→ **EXERCISE**:
Beginning at the top of the entries below, retype each line exactly until the line containing "[487,436,552,453] 昨晚另一 ->" has been written out; include no pictures and no later lines.

→ **DATA TO USE**:
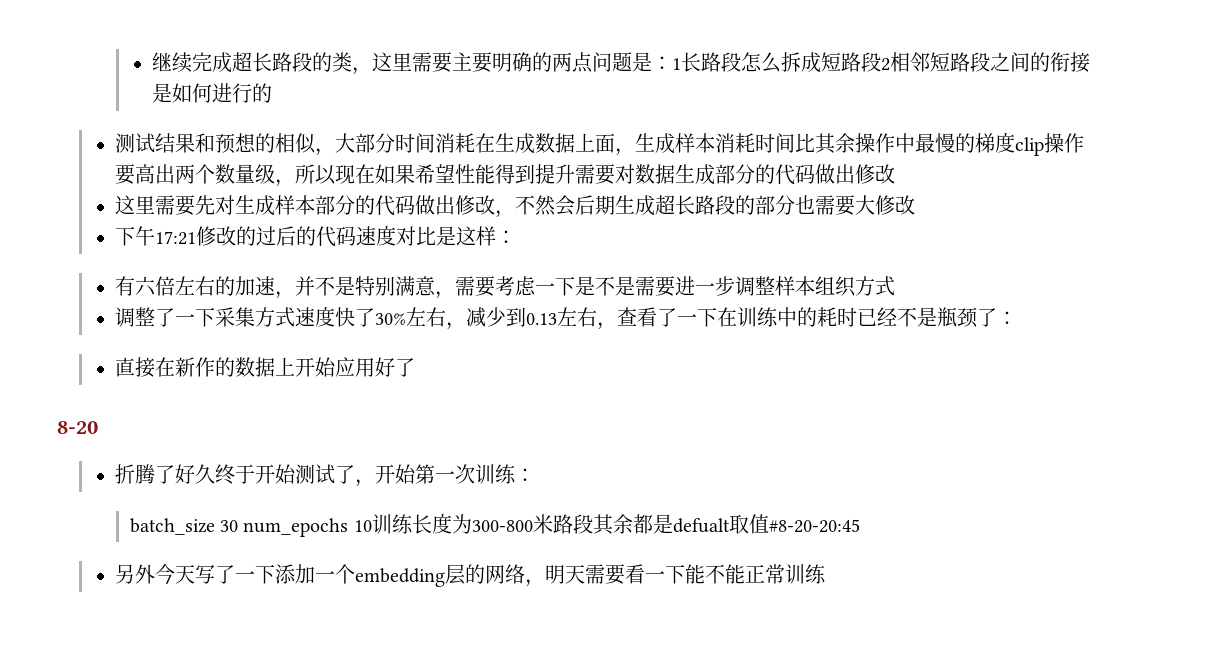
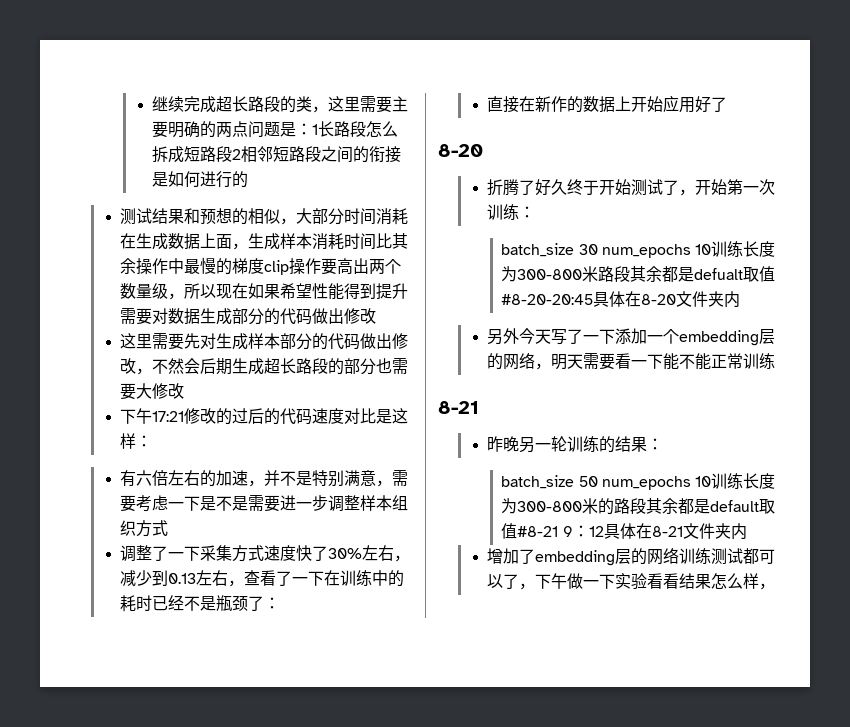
(860, 526) none -> [593,291,741,308] 具体在8-20文件夹内
(827, 574) none -> [438,401,479,414] [487,436,664,453] [501,473,776,490] [501,498,776,515] [501,523,747,540] [487,547,776,566] [487,573,776,590] // 8-21 // 昨晚另一轮训练的结果： // batch_size 50 num_epochs 10训练长度为300-800米的路段其余都是default取值#8-21 9：12具体在8-21文件夹内 // 增加了embedding层的网络训练测试都可以了，下午做一下实验看看结果怎么样，

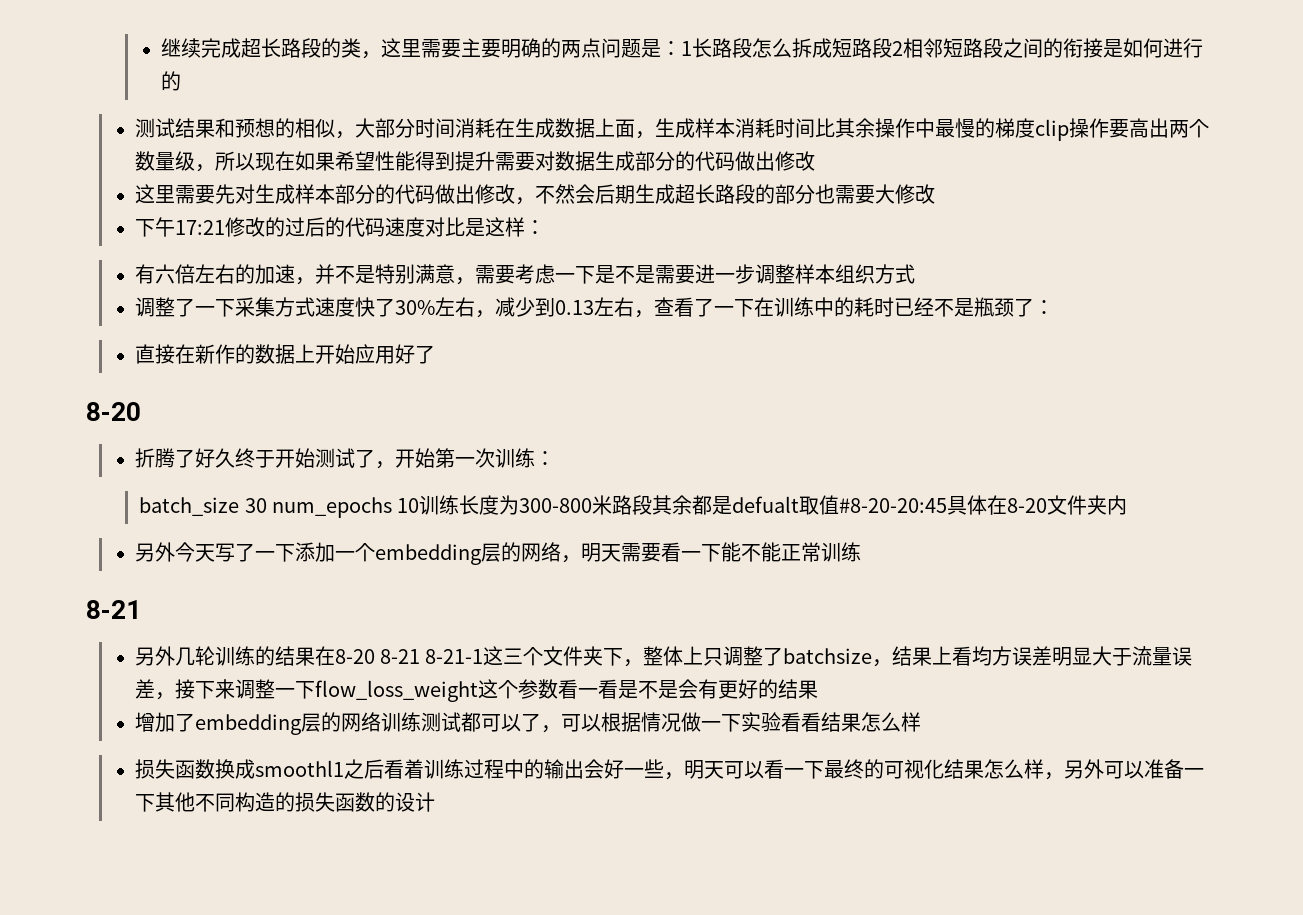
[487,436,552,453] 昨晚另一 -> [134,646,195,666] 另外几
[647,438,664,450] [501,473,776,490] [501,498,776,515] [501,523,747,540] ： // batch_size 50 num_epochs 10训练长度为300-800米的路段其余都是default取值#8-21 9：12具体在8-21文件夹内 -> [314,646,1193,667] [134,679,818,702] 在8-20 8-21 8-21-1这三个文件夹下，整体上只调整了batchsize，结果上看均方误差明显大于流量误差，接下来调整一下flow_loss_weight这个参数看一看是不是会有更好的结果
[535,573,568,589] 下午 -> [560,712,681,732] 可以根据情况
[759,583,776,590] ， -> [134,759,1204,780] [134,792,435,812] // 损失函数换成smoothl1之后看着训练过程中的输出会好一些，明天可以看一下最终的可视化结果怎么样，另外可以准备一下其他不同构造的损失函数的设计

→ **EXERCISE RESPONSE**:
(860, 526) none -> [593,291,741,308] 具体在8-20文件夹内
(827, 574) none -> [438,401,479,414] [487,436,664,453] [501,473,776,490] [501,498,776,515] [501,523,747,540] [487,547,776,566] [487,573,776,590] // 8-21 // 昨晚另一轮训练的结果： // batch_size 50 num_epochs 10训练长度为300-800米的路段其余都是default取值#8-21 9：12具体在8-21文件夹内 // 增加了embedding层的网络训练测试都可以了，下午做一下实验看看结果怎么样，

[487,436,552,453] 昨晚另一 -> [134,646,195,666] 另外几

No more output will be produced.